Les derniers tabaculteurs, eux, réagissent. Ils voient leurs exploitations menacées ; les manœuvres d'incitation à la récession tabacole aidant, sur le canton de Villefranche, il ne reste plus que douze planteurs. Si les contraintes sont moins fortes qu'autrefois grâce à la mécanisation, les tabaculteurs, comme beaucoup d'autres filières agricoles, souffrent d'un manque de main d'oeuvre. Le suivi de cette culture révèle son exigence en eau et en chaleur. L'inquiétude des planteurs de tabac est grande quant à l'avenir de cette culture avec la remise en cause des aides européennes provoquant une diminution du nombre de producteurs. À défaut de nouveaux planteurs, il faut essayer de favoriser une activité chez les producteurs actuels. L'abandon de l'activité tabacole, ruinerait inévitablement beaucoup d'exploitations. Elle s'éteint lentement. En 1988, 26 techniciens travaillaient pour la Coopérative des producteurs de tabac Périgord Tabac; aujourd'hui, ils ne sont plus que 3 !

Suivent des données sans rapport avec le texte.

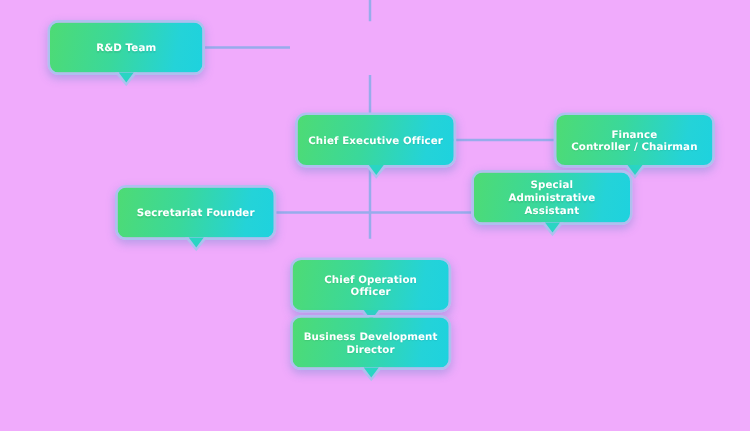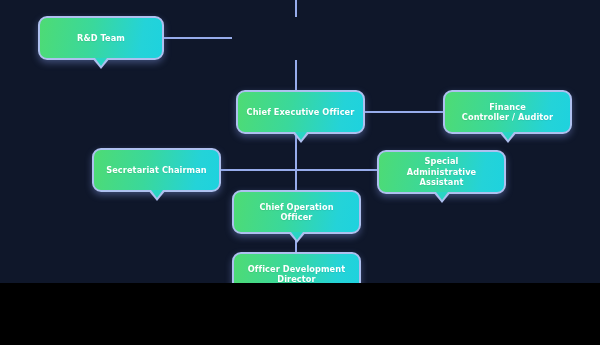--- a/index.html
+++ b/index.html
@@ -11,8 +11,8 @@
   #org-chart-canvas {
     position: relative;
     width: 600px;
-    height: 283px;
-    background: #0f172a;
+    height: 345px;
+    background: #f0abfc;
     overflow: hidden;
     font-family: "DejaVu Sans", "Liberation Sans", sans-serif;
   }

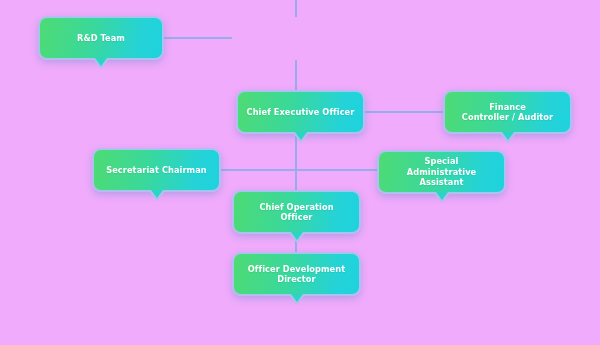--- a/index.html
+++ b/index.html
@@ -97,7 +97,7 @@
     </div>
     <div class="node" style="left: 443px; top: 90px; width: 129px; height: 44px;">
       <span class="node-label">Finance
-Controller / Auditor</span>
+Controller / Chairman</span>
       <span class="tail"></span>
     </div>
     <div class="node" style="left: 92px; top: 148px; width: 129px; height: 44px;">

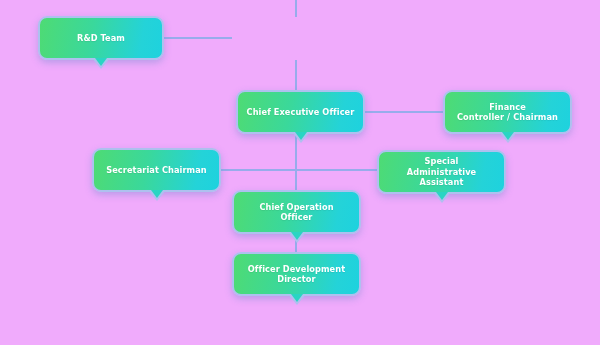--- a/index.html
+++ b/index.html
@@ -104,7 +104,7 @@
       <span class="node-label">Secretariat Chairman</span>
       <span class="tail"></span>
     </div>
-    <div class="node" style="left: 377px; top: 150px; width: 129px; height: 44px;">
+    <div class="node" style="left: 377px; top: 136px; width: 129px; height: 44px;">
       <span class="node-label">Special
 Administrative Assistant</span>
       <span class="tail"></span>

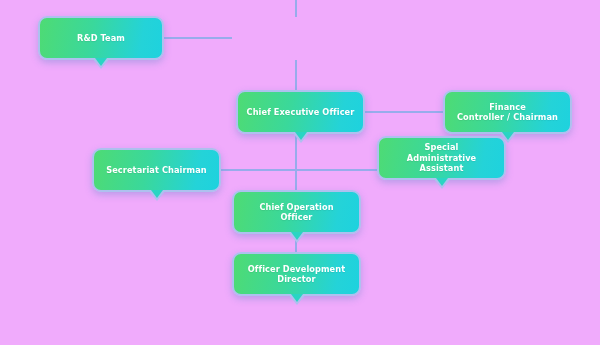--- a/index.html
+++ b/index.html
@@ -101,7 +101,7 @@
       <span class="tail"></span>
     </div>
     <div class="node" style="left: 92px; top: 148px; width: 129px; height: 44px;">
-      <span class="node-label">Secretariat Chairman</span>
+      <span class="node-label">Secretariat Founder</span>
       <span class="tail"></span>
     </div>
     <div class="node" style="left: 377px; top: 136px; width: 129px; height: 44px;">

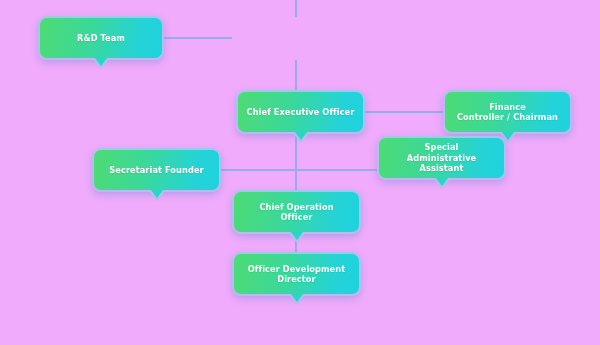--- a/index.html
+++ b/index.html
@@ -109,7 +109,7 @@
 Administrative Assistant</span>
       <span class="tail"></span>
     </div>
-    <div class="node" style="left: 232px; top: 190px; width: 129px; height: 44px;">
+    <div class="node" style="left: 232px; top: 206px; width: 129px; height: 44px;">
       <span class="node-label">Chief Operation Officer</span>
       <span class="tail"></span>
     </div>

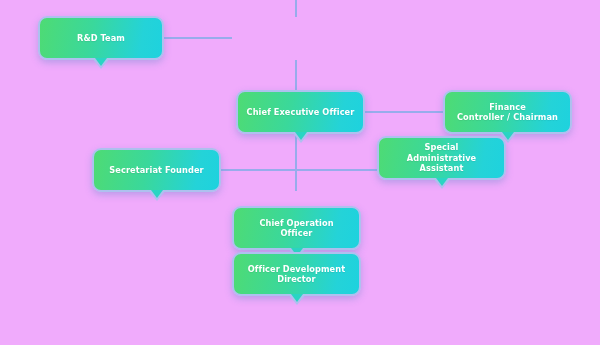--- a/index.html
+++ b/index.html
@@ -114,7 +114,7 @@
       <span class="tail"></span>
     </div>
     <div class="node" style="left: 232px; top: 252px; width: 129px; height: 44px;">
-      <span class="node-label">Officer Development
+      <span class="node-label">Business Development
 Director</span>
       <span class="tail"></span>
     </div>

La ruralité du Périgord noir a connu, il y a plus d'un siècle, la ruine de son vignoble florissant à cause du phylloxéra. Cette catastrophe a amplifié l'exode rural. Quelle culture de substitution pourrait prendre rang, dans un contexte concurrentiel international en estimant les coûts hexagonaux sans commune mesure avec ceux de nos voisins ?
Le dilemme. Faut-il, au nom de la santé publique, prendre une décision tranchée, inadmissible pour les uns, salutaire pour les autres, d'interdire le tabac ? Dans la même logique on pourrait interdire les motocyclettes, surtout celles des grosses cylindrées, à cause de leur dangerosité, le négoce des fusils, sans même avoir à disserter sur l'inhumanité d'une "barbarie archaïque", en retenant le seul côté des accidents de chasse, etc.
Le rôle des décideurs, législateurs et des gouvernants est de chercher le compromis qui passe pour être acceptable pour tous ; autant dire démontrer la quadrature du cercle.
Pierre Fabre.
* En 1929, le Baron de Bastard acquit tout le domaine [Hautefort] et décida de le sauver. A sa mort, en 1957, sa veuve continua la restauration et vint habiter dans une aile du château en 1965.
Un incendie, dû à l’imprudence de deux adolescentes qui fumaient en cachette dans les combles, ravagea le château en 1968.
La baronne eut l’énergie et le mérite de décider sa reconstruction intégrale.
Elle fut aidée par le maire, le Département, le Service des Beaux-Arts et le Ministère des Affaires Culturelles.
Source "Histoire du château d'Hautefort". Professeur Emérite Pierre AUMONIER.